Life After Fire, a citizen science wildlife monitoring project, will improve community connections, management actions and wildlife habitat protection in conservation priority areas across bushfire-affected areas of East Gippsland, assisting with the long-term recovery of local communities and the natural environment following the Black Summer bushfires.
Victorian National Parks Association
Project Life After Fire: citizen science monitoring of wildlife in bushfire-affected East Gippsland
Amount $200,000 over three years
Date 2021
Program Past Programs | Environment
TRUST OBJECTIVES | PROJECT OBJECTIVES |
---|---|
Rural and regional Victoria | Supporting the recovery of bushfire affected communities by engaging the community in species and habitat data monitoring |
Building organisational capacity | Strengthening partnerships in Gippsland will build the capacity and capability of staff and volunteers, and bolster connections with local science and conservation communities and groups. |
Collaboration and partnership | Goongerah Environment Centre, Gippsland Environment Group, Environment East Gippsland, East Gippsland Conservation Management Network, Southern Brown Bandicoot Recovery Group, Museums Victoria, Parks Victoria, Department of Environment, Land, Water and Planning. |
The Black Summer bushfires in late 2019 and early 2020 in Central and East Gippsland had a devastating impact on communities, habitat and wildlife.
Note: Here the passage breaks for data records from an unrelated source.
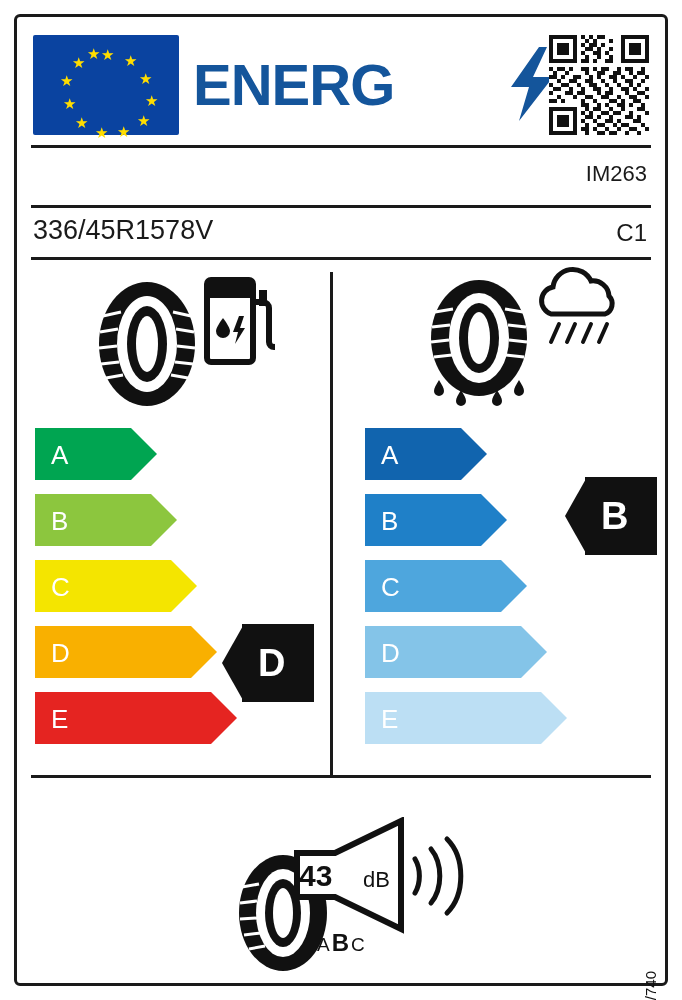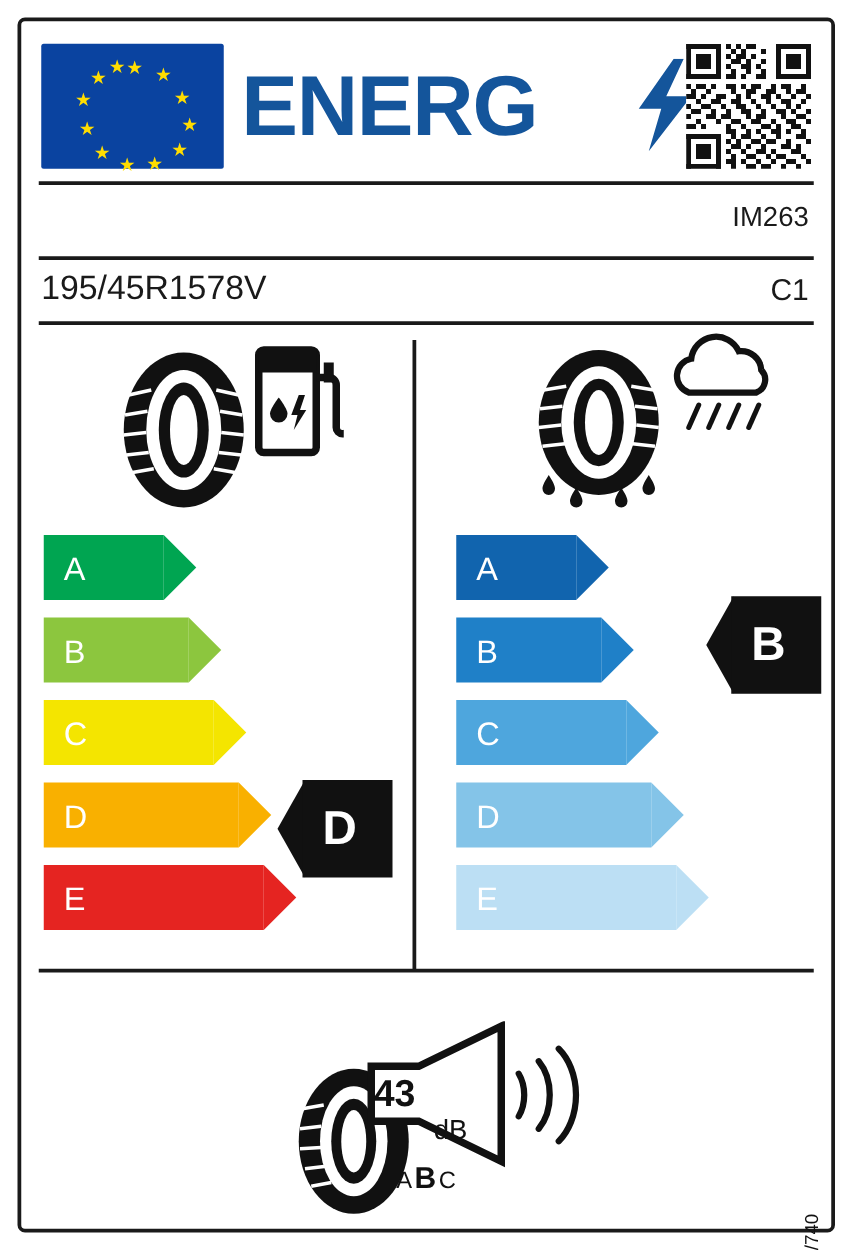--- a/index.html
+++ b/index.html
@@ -45,21 +45,21 @@
   .eu-star {
     position: absolute;
     color: #ffdd00;
     font-size: 15px;
     line-height: 15px;
   }
   .energ-word {
     position: absolute;
     left: 176px;
     top: 26px;
-    font-size: 68px;
+    font-size: 58px;
     font-weight: bold;
     letter-spacing: -1px;
     color: #14559b;
     line-height: 84px;
   }
   .bolt {
     position: absolute;
     left: 492px;
     top: 30px;
     width: 44px;
@@ -444,21 +444,21 @@
 
     <div class="rule" style="top:128px;"></div>
 
     <div class="brand-row">
       <div class="model-code">IM263</div>
     </div>
 
     <div class="rule" style="top:188px;"></div>
 
     <div class="size-row">
-      <div class="tyre-size">195/45R1578V</div>
+      <div class="tyre-size">336/45R1578V</div>
       <div class="tyre-class">C1</div>
     </div>
 
     <div class="rule" style="top:240px;"></div>
 
     <div class="mid">
       <div class="mid-divider"></div>
 
       <div style="position:absolute; left:78px; top:18px;">
         <svg width="104" height="128" viewBox="0 0 104 128">
@@ -623,21 +623,21 @@
         <polygon points="8,36 46,36 112,4 112,112 46,80 8,80" fill="#ffffff" stroke="#111111" stroke-width="6"></polygon>
         <g fill="none" stroke="#111111" stroke-width="5" stroke-linecap="round">
           <path d="M126 42 a18 26 0 0 1 0 34"></path>
           <path d="M142 32 a26 36 0 0 1 0 54"></path>
           <path d="M158 22 a34 46 0 0 1 0 74"></path>
         </g>
       </svg>
     </div>
 
     <div class="db-value" style="left:282px; top:842px;">43</div>
-    <div class="db-unit" style="left:330px; top:850px;margin-top:24px;">dB</div>
+    <div class="db-unit" style="left:346px; top:850px;">dB</div>
 
     <div class="noise-classes" style="left:300px; top:912px;">
       <span>A</span><b>B</b><span>C</span>
     </div>
 
     <div class="reg-number">2020/740</div>
   </div>
 </div>
 
 </body></html>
For endangered species, it threatened to push them to – or past – the edge of extinction. Wildlife monitoring immediately after large bushfires is critical to determine the impact on wildlife populations and vulnerable species. Supporting communities in the recovery process is also critical, and connecting people with the evidence of recovery in natural areas can assist the healing process.
Snapshot:
- Victorian National Parks Association will work with community, scientific and land management partners to ensure their research is relevant and valuable to strong conservation outcomes in the region.
- An estimated 390 volunteers will be trained in a range of scientific methods to capture data to inform how wildlife species and habitat are recovering at bushfire affected sites.
- This data will be used to inform future conservation planning, community campaigns and raise community engagement and awareness in wildlife conservation.
- Wildlife and habitat monitoring will include methods such as:
- Eco-acoustic monitoring song meters (birds, mammals, frogs and bats)
- Motion-detection cameras (ground dwelling mammals and birds)
- Spotlighting (aboreal mammals)
- Scat (faeces) surveys (larger mammals)
- Photo points (vegetation density/growth).
- Increased knowledge of post-fire wildlife and habitat recovery will provide essential information on target species to land managers to support management interventions such as cat trapping programs and nest box installation.
- An HMSTrust Rapid Response grant in June 2020 enabled this bushfire recovery project to be fully scoped and developed, ensuring it was ready for implementation.